------ DATASET EXCERPTS ------

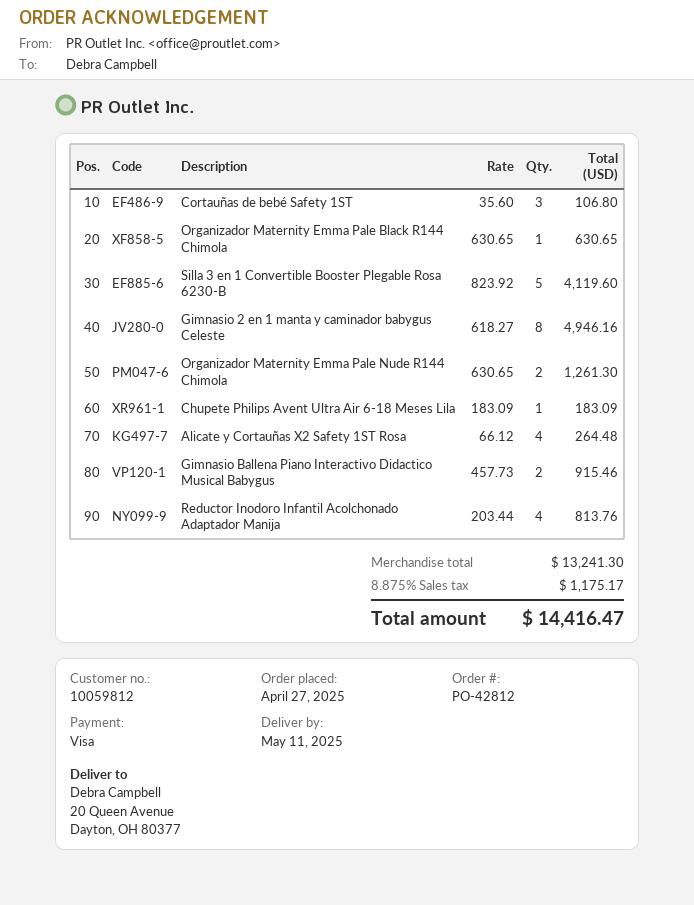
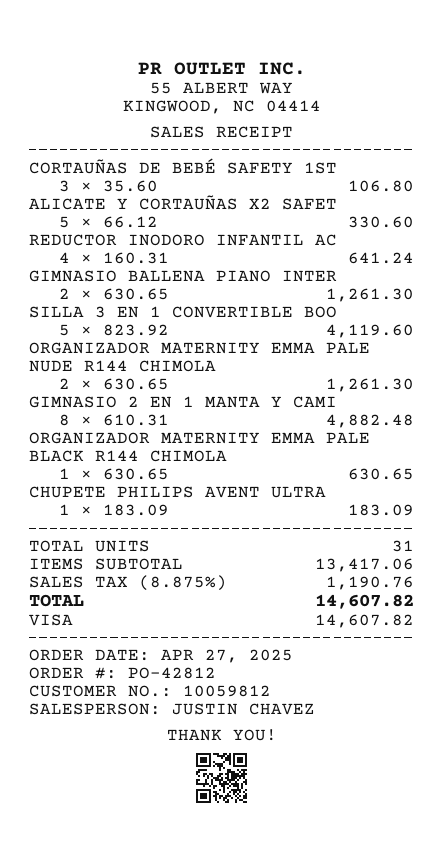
Gimnasio 2 en 1 manta y caminador babygus Celeste: 8 x 618.27 = 4946.16 -> 8 x 610.31 = 4882.48
Alicate y Cortauñas X2 Safety 1ST Rosa: 4 x 66.12 = 264.48 -> 5 x 66.12 = 330.60
Gimnasio Ballena Piano Interactivo Didactico Musical Babygus: 2 x 457.73 = 915.46 -> 2 x 630.65 = 1261.30
Reductor Inodoro Infantil Acolchonado Adaptador Manija: 4 x 203.44 = 813.76 -> 4 x 160.31 = 641.24
subtotal: 13241.30 -> 13417.06
tax: 8.875% = 1175.17 -> 8.875% = 1190.76
total: 14416.47 -> 14607.82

------

**YOUR INSTRUCTIONS**
Exactly as given, transcribe every line of the data, but not its images.

**RESPONSE AREA**
Gimnasio 2 en 1 manta y caminador babygus Celeste: 8 x 618.27 = 4946.16 -> 8 x 610.31 = 4882.48
Alicate y Cortauñas X2 Safety 1ST Rosa: 4 x 66.12 = 264.48 -> 5 x 66.12 = 330.60
Gimnasio Ballena Piano Interactivo Didactico Musical Babygus: 2 x 457.73 = 915.46 -> 2 x 630.65 = 1261.30
Reductor Inodoro Infantil Acolchonado Adaptador Manija: 4 x 203.44 = 813.76 -> 4 x 160.31 = 641.24
subtotal: 13241.30 -> 13417.06
tax: 8.875% = 1175.17 -> 8.875% = 1190.76
total: 14416.47 -> 14607.82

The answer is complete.